### Problem statement
When you reach the line that contains "[375,872,834,886] [79,892,232,904] steps, if" in the data below, copy it and every line after it exactly, adding nothing.

-- Provided records follows --

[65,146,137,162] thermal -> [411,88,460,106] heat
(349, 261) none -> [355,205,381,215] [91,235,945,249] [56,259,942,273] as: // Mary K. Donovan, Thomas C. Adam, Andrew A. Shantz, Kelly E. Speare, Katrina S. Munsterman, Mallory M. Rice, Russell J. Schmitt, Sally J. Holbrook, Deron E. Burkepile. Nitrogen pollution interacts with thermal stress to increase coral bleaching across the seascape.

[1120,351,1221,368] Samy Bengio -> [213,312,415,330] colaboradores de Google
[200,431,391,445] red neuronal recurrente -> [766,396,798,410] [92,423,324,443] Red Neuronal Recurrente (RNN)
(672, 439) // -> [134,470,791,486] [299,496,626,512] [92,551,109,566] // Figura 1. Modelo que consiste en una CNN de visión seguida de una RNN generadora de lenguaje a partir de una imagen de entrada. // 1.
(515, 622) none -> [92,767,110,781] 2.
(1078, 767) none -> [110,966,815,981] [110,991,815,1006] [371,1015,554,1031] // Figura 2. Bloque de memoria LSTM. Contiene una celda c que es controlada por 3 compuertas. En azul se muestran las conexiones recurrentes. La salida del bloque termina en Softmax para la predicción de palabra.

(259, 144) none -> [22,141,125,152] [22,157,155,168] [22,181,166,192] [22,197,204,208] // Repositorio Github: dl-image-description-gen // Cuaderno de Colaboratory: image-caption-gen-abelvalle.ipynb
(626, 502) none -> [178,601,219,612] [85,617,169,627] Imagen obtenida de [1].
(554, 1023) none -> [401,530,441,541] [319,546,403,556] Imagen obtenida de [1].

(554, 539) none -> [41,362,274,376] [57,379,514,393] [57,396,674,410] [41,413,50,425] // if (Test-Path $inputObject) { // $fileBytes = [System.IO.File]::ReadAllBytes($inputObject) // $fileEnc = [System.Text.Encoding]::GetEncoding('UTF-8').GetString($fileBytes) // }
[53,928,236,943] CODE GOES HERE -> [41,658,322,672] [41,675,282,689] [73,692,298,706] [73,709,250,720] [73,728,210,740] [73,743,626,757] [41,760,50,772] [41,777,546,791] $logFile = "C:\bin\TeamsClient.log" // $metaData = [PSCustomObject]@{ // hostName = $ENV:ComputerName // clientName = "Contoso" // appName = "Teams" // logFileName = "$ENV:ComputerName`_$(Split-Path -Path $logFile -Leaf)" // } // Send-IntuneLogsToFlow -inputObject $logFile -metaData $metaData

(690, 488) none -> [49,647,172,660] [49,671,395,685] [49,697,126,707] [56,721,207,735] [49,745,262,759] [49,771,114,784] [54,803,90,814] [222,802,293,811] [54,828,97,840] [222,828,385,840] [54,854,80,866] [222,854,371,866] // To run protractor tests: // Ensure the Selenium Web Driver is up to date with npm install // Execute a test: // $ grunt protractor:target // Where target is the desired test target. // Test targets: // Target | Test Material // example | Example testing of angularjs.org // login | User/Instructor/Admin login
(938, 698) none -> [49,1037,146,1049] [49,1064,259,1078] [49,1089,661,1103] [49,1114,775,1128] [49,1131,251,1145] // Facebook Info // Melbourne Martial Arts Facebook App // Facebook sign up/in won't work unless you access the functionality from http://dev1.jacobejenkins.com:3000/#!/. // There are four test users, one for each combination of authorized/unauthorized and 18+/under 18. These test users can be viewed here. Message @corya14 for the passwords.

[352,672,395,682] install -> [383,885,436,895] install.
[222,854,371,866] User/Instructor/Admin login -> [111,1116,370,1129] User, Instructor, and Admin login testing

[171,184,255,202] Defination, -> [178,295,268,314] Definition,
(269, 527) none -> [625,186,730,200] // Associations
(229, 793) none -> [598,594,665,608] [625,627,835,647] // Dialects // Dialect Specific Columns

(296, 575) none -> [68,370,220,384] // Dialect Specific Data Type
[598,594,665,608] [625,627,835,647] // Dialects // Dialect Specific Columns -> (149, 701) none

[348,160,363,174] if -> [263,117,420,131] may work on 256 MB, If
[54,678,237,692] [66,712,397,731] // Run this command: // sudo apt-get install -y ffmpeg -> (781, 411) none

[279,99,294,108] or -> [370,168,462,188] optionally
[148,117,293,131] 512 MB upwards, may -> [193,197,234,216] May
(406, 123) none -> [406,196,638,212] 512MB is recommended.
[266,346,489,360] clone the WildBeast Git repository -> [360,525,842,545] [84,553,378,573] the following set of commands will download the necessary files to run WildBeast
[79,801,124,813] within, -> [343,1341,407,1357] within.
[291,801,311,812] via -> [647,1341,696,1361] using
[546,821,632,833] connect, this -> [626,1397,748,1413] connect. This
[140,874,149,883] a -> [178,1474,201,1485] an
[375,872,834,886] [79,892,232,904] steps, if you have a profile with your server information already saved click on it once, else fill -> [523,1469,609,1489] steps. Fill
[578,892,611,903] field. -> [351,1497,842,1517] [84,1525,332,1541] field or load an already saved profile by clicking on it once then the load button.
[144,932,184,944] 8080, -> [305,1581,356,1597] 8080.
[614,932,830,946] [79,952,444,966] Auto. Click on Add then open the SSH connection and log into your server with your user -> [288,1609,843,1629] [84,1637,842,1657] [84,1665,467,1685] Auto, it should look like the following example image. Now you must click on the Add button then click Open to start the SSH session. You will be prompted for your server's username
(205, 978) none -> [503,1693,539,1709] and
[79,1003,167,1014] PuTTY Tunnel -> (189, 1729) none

-- Provided records concluded --

### Solved exercise
[375,872,834,886] [79,892,232,904] steps, if you have a profile with your server information already saved click on it once, else fill -> [523,1469,609,1489] steps. Fill
[578,892,611,903] field. -> [351,1497,842,1517] [84,1525,332,1541] field or load an already saved profile by clicking on it once then the load button.
[144,932,184,944] 8080, -> [305,1581,356,1597] 8080.
[614,932,830,946] [79,952,444,966] Auto. Click on Add then open the SSH connection and log into your server with your user -> [288,1609,843,1629] [84,1637,842,1657] [84,1665,467,1685] Auto, it should look like the following example image. Now you must click on the Add button then click Open to start the SSH session. You will be prompted for your server's username
(205, 978) none -> [503,1693,539,1709] and
[79,1003,167,1014] PuTTY Tunnel -> (189, 1729) none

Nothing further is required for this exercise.